Daphne is shocked by the nativism and ignorance she finds in her family’s community. Though they are kind to Daphne and her daughter, her neighbors espouse insular, xenophobic beliefs. They equate Islam with ISIS, believe that Barrack Hussein Obama is a secret Muslim, and think that the United Nations has a secret agenda to seize control of their homesteads.

The truth is that California is a wide and diverse vessel that can hold many ideologies simultaneously. A pluralistic society can be home to both an American wife and a deported Turkish husband, to a baby named Honey Mehmeto˘glu and State of Jefferson secessionists who want to be left alone, to bureaucrats in Sacramento and Salem who send more services to the would-be free state of Jefferson than they receive revenue from.

In the midst of all the action, Kiesling carves out small spaces in the novel to describe the California high desert in gorgeous, loving prose.

“The sky is a pallid, milky blue now, save a gray mass to the far north, with the shady apparition of summer rain high in the sky in the far distance,” Kiesling writes. “The valley is a balm after the ravages of town, a vast open view of soft-looking green grasses, the yellow sweep of hills moving up into low forested peaks at the basin’s far reach. It’s not verdant, not gentle, but it looks pretty good.”

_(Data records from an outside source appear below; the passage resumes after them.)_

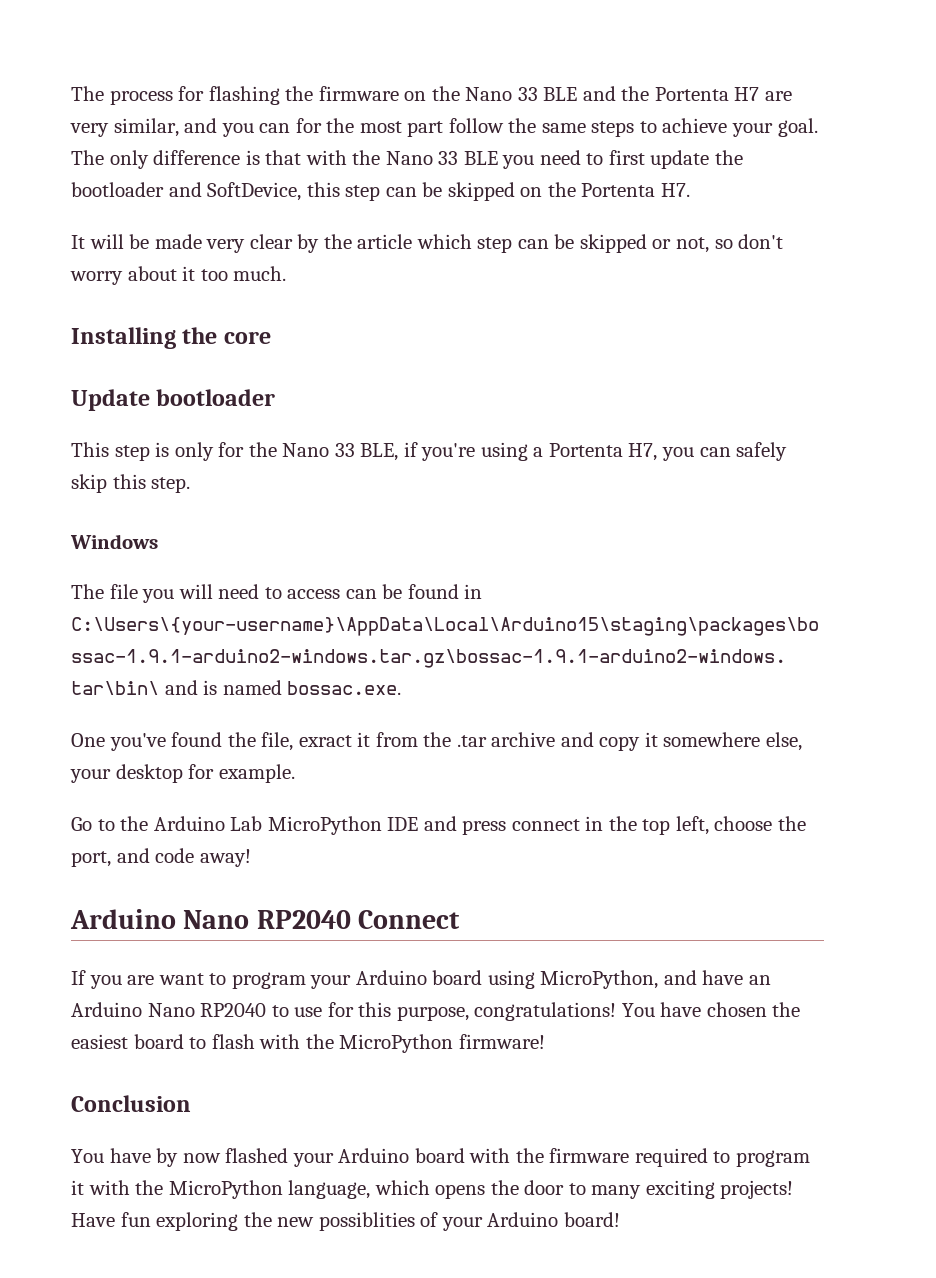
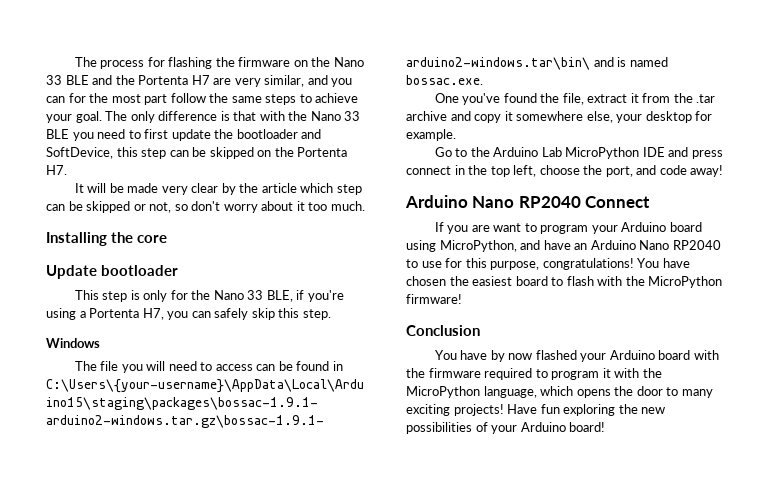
- One you've found the file, exract it from the .tar archive and copy it somewhere else, your desktop for example.
+ One you've found the file, extract it from the .tar archive and copy it somewhere else, your desktop for example.
- Have fun exploring the new possiblities of your Arduino board!
+ Have fun exploring the new possibilities of your Arduino board!

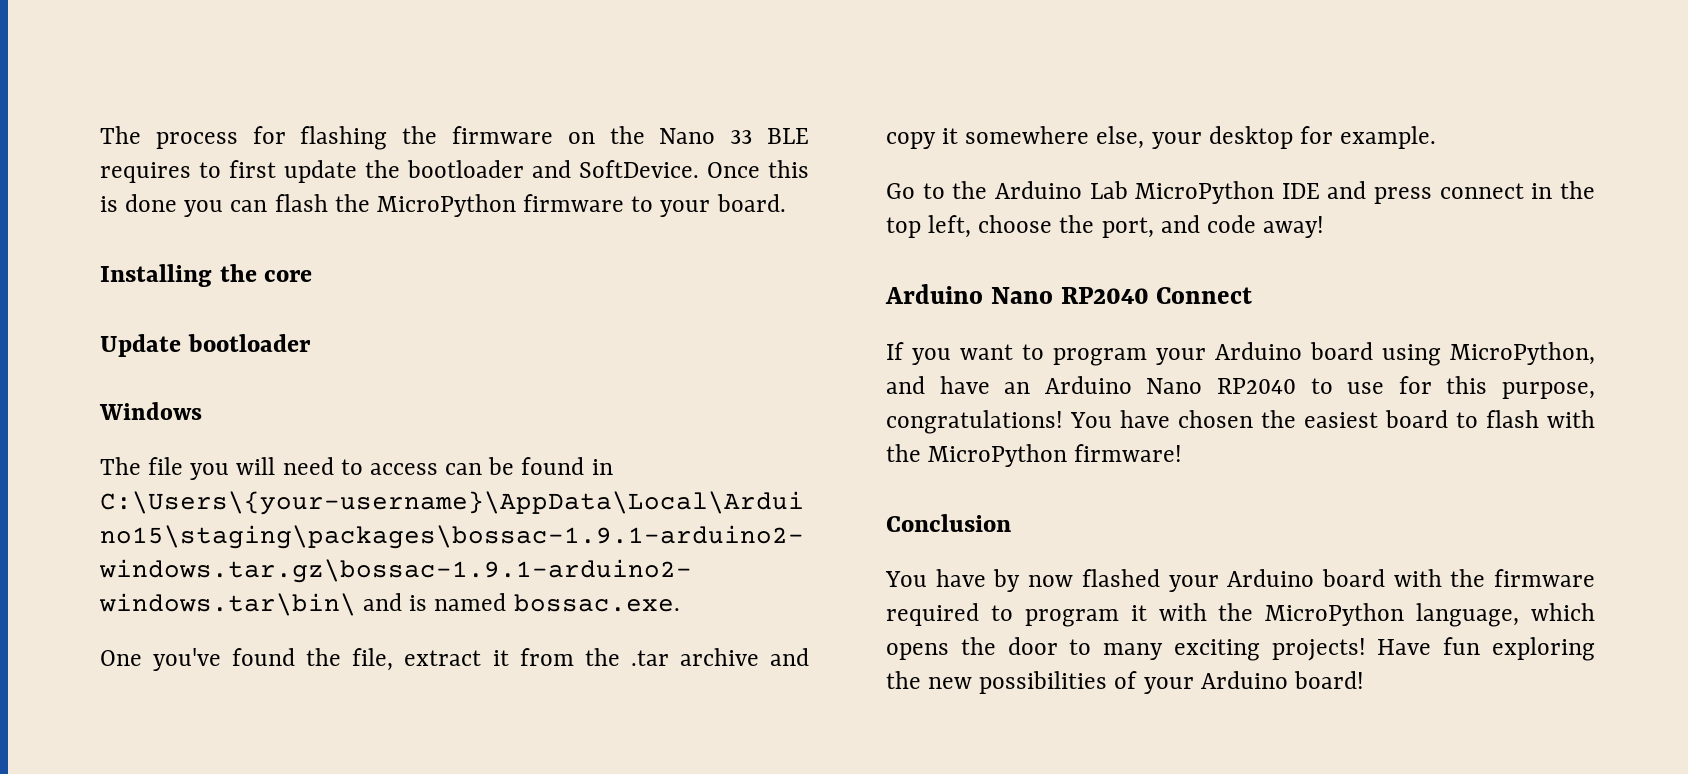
- The process for flashing the firmware on the Nano 33 BLE and the Portenta H7 are very similar, and you can for the most part follow the same steps to achieve your goal. The only difference is that with the Nano 33 BLE you need to first update the bootloader and SoftDevice, this step can be skipped on the Portenta H7.
- It will be made very clear by the article which step can be skipped or not, so don't worry about it too much.
+ The process for flashing the firmware on the Nano 33 BLE requires to first update the bootloader and SoftDevice. Once this is done you can flash the MicroPython firmware to your board.
- This step is only for the Nano 33 BLE, if you're using a Portenta H7, you can safely skip this step.
- If you are want to program your Arduino board using MicroPython, and have an Arduino Nano RP2040 to use for this purpose, congratulations!
+ If you want to program your Arduino board using MicroPython, and have an Arduino Nano RP2040 to use for this purpose, congratulations!

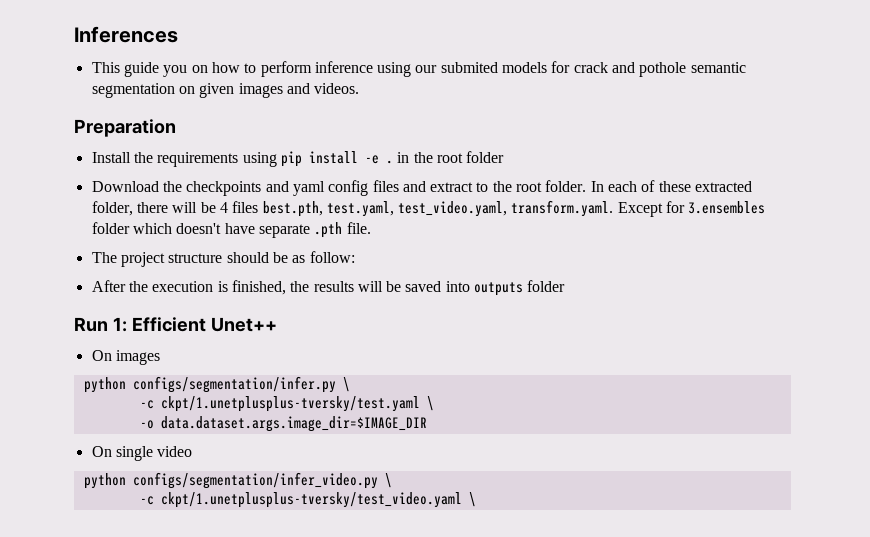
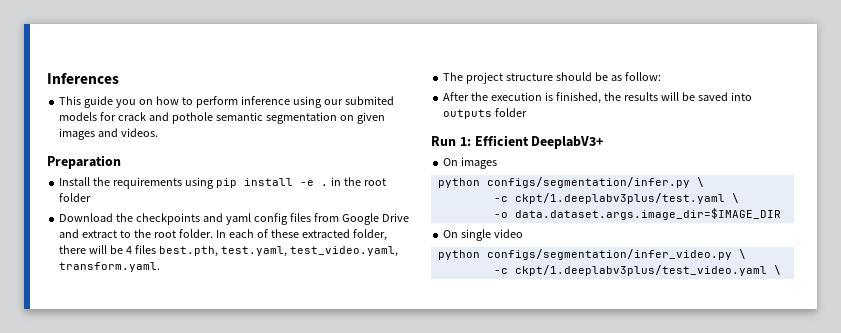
- Download the checkpoints and yaml config files and extract to the root folder.
+ Download the checkpoints and yaml config files from Google Drive and extract to the root folder.
- In each of these extracted folder, there will be 4 files best.pth, test.yaml, test_video.yaml, transform.yaml. Except for 3.ensembles folder which doesn't have separate .pth file.
+ In each of these extracted folder, there will be 4 files best.pth, test.yaml, test_video.yaml, transform.yaml.
- Run 1: Efficient Unet++
+ Run 1: Efficient DeeplabV3+
- -c ckpt/1.unetplusplus-tversky/test.yaml \
+ -c ckpt/1.deeplabv3plus/test.yaml \
- -c ckpt/1.unetplusplus-tversky/test_video.yaml \
+ -c ckpt/1.deeplabv3plus/test_video.yaml \

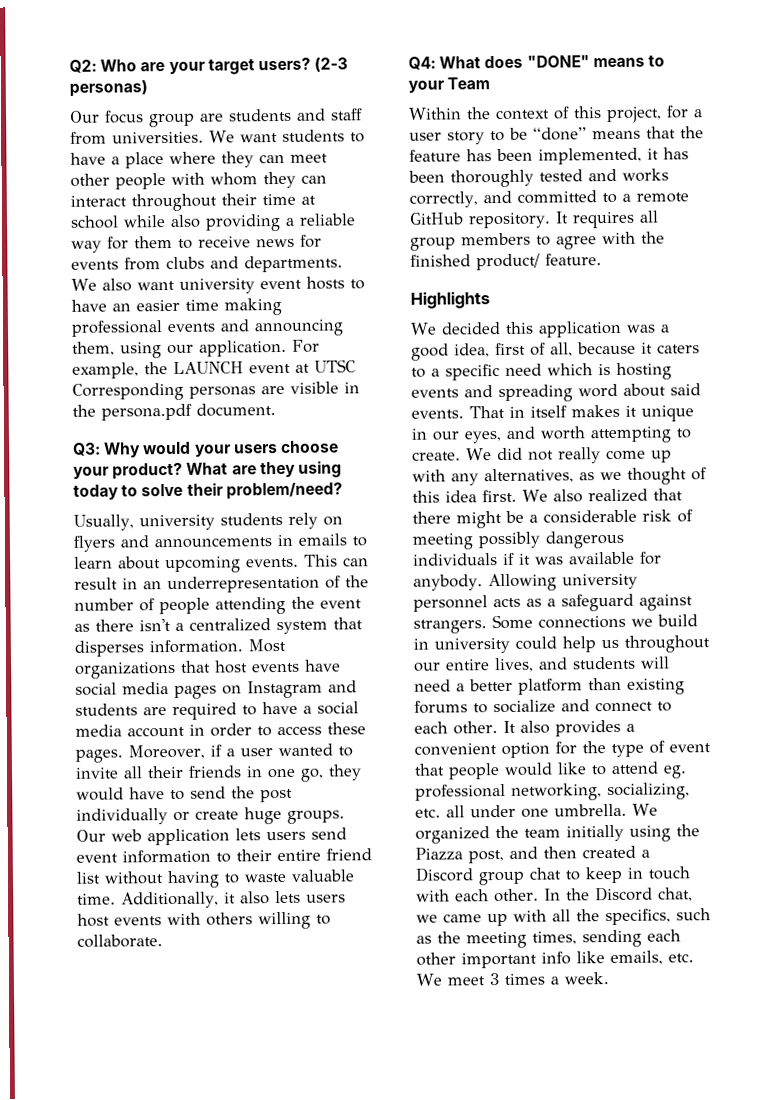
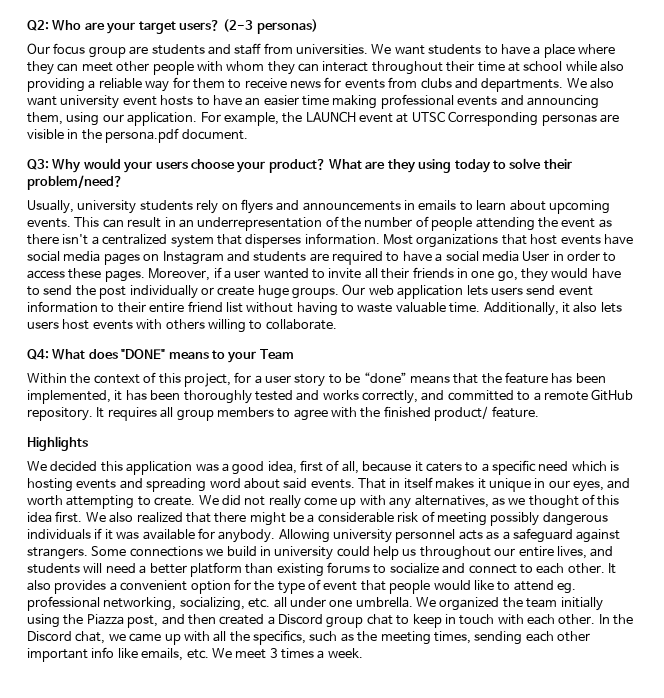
- Most organizations that host events have social media pages on Instagram and students are required to have a social media account in order to access these pages.
+ Most organizations that host events have social media pages on Instagram and students are required to have a social media User in order to access these pages.

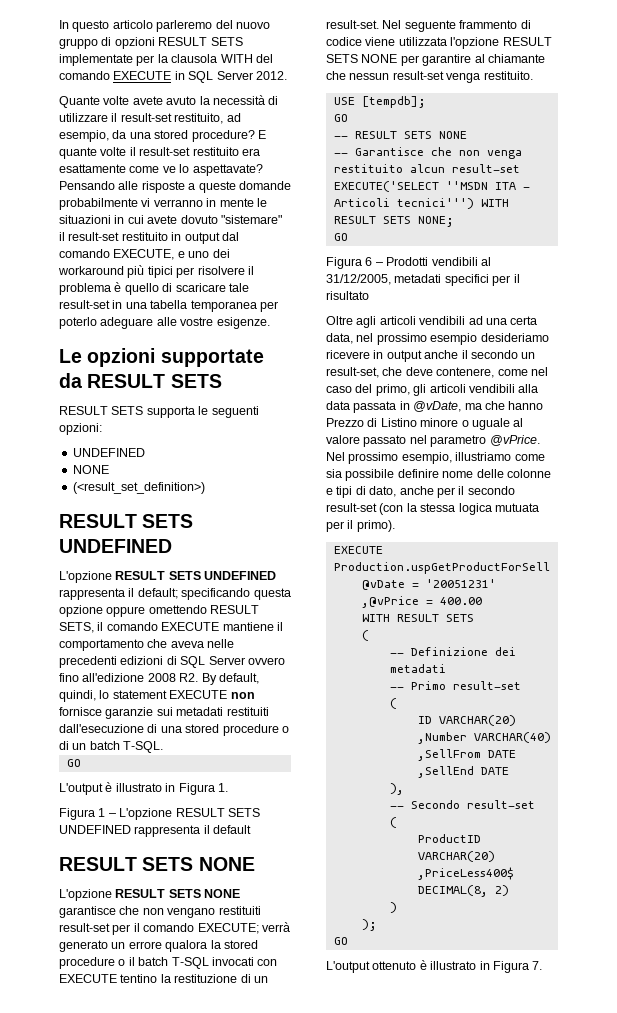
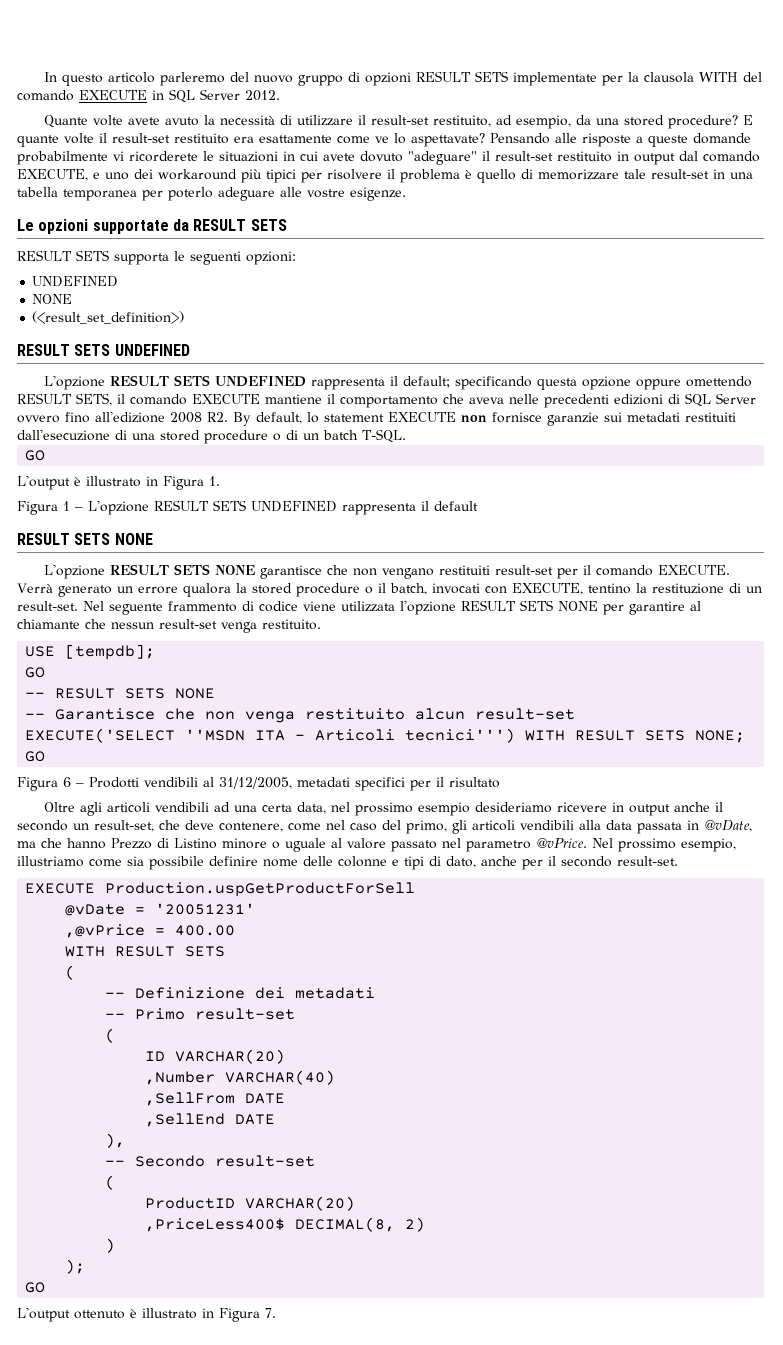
- Pensando alle risposte a queste domande probabilmente vi verranno in mente le situazioni in cui avete dovuto "sistemare" il result-set restituito in output dal comando EXECUTE, e uno dei workaround più tipici per risolvere il problema è quello di scaricare tale result-set in una tabella temporanea per poterlo adeguare alle vostre esigenze.
+ Pensando alle risposte a queste domande probabilmente vi ricorderete le situazioni in cui avete dovuto "adeguare" il result-set restituito in output dal comando EXECUTE, e uno dei workaround più tipici per risolvere il problema è quello di memorizzare tale result-set in una tabella temporanea per poterlo adeguare alle vostre esigenze.
- L'opzione RESULT SETS UNDEFINED rappresenta il default; specificando questa opzione oppure omettendo RESULT SETS, il comando EXECUTE mantiene il comportamento che aveva nelle precedenti edizioni di SQL Server ovvero fino all'edizione 2008 R2. By default, quindi, lo statement EXECUTE non fornisce garanzie sui metadati restituiti dall'esecuzione di una stored procedure o di un batch T-SQL.
+ L'opzione RESULT SETS UNDEFINED rappresenta il default; specificando questa opzione oppure omettendo RESULT SETS, il comando EXECUTE mantiene il comportamento che aveva nelle precedenti edizioni di SQL Server ovvero fino all'edizione 2008 R2. By default, lo statement EXECUTE non fornisce garanzie sui metadati restituiti dall'esecuzione di una stored procedure o di un batch T-SQL.
- L'opzione RESULT SETS NONE garantisce che non vengano restituiti result-set per il comando EXECUTE; verrà generato un errore qualora la stored procedure o il batch T-SQL invocati con EXECUTE tentino la restituzione di un result-set.
+ L'opzione RESULT SETS NONE garantisce che non vengano restituiti result-set per il comando EXECUTE. Verrà generato un errore qualora la stored procedure o il batch, invocati con EXECUTE, tentino la restituzione di un result-set.
- Nel prossimo esempio, illustriamo come sia possibile definire nome delle colonne e tipi di dato, anche per il secondo result-set (con la stessa logica mutuata per il primo).
+ Nel prossimo esempio, illustriamo come sia possibile definire nome delle colonne e tipi di dato, anche per il secondo result-set.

In the end, Kiesling’s novel reminds us that love and family are the only glue that can keep us together, particularly when all else seems lost. She also shows us that home is an emotional bond as well as a physical place, and that sometimes running away from our problems makes us miss the solution that was right there in front of us.

Mary Slosson is a writer based in Portland, Oregon. She was formerly a correspondent for the newswire Reuters covering the American West, and has also served as editor of the Telluride Daily Planet in Telluride, Colorado. She is working on her debut novel.